Information shown Start Marker

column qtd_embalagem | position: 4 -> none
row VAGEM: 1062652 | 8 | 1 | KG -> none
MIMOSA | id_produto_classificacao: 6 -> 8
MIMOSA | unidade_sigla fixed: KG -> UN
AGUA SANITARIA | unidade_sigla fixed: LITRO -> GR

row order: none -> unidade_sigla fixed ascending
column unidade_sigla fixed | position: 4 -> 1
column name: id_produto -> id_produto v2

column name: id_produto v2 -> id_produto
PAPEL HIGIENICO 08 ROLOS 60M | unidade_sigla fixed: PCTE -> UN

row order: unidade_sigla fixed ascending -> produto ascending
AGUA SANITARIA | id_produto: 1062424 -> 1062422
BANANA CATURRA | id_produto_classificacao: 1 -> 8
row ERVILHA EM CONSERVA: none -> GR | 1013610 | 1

Information shown End Marker
Information shown Start Marker

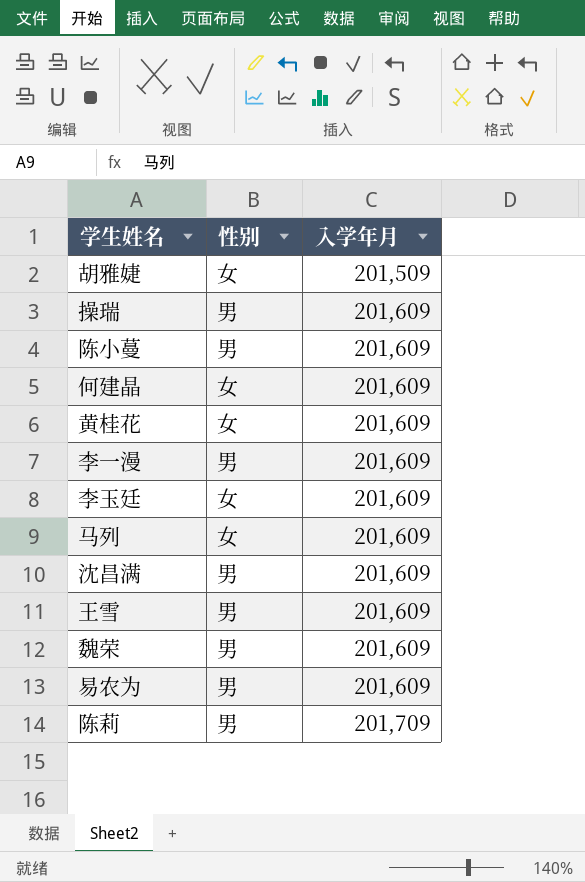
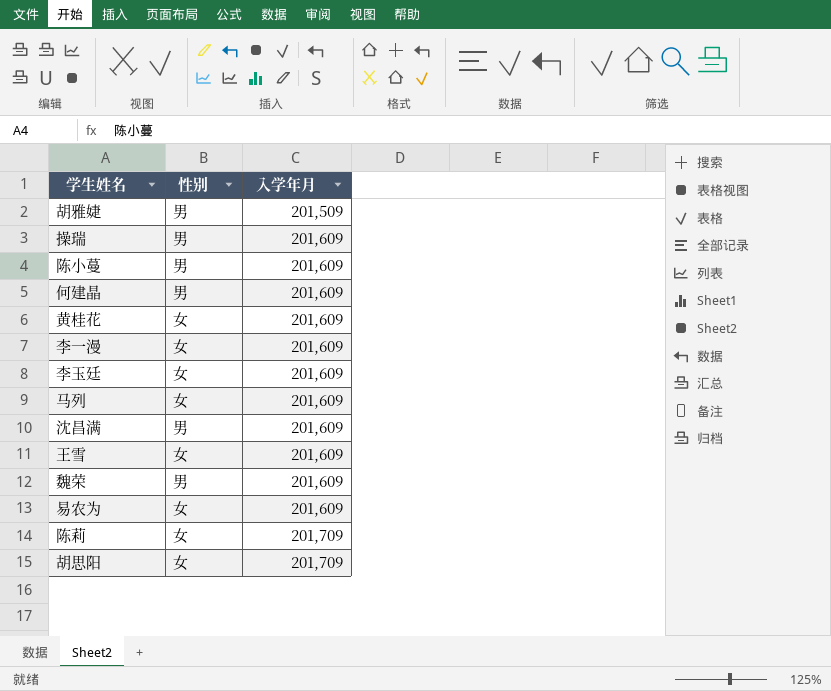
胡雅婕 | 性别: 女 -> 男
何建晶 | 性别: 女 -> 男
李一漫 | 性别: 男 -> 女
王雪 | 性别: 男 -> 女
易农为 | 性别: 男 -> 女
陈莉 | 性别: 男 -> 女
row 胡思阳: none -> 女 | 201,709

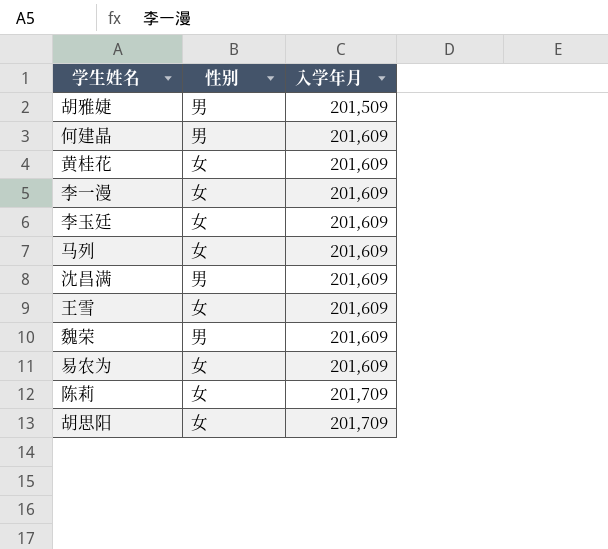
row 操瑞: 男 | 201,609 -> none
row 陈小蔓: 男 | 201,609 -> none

Information shown End Marker

What is required:
Take the line above containing "AGUA SANITARIA | id_produto: 1062424", the line containing "row ERVILHA EM", and all lines in between, and copy them exactly without anything else.

The completed task:
AGUA SANITARIA | id_produto: 1062424 -> 1062422
BANANA CATURRA | id_produto_classificacao: 1 -> 8
row ERVILHA EM CONSERVA: none -> GR | 1013610 | 1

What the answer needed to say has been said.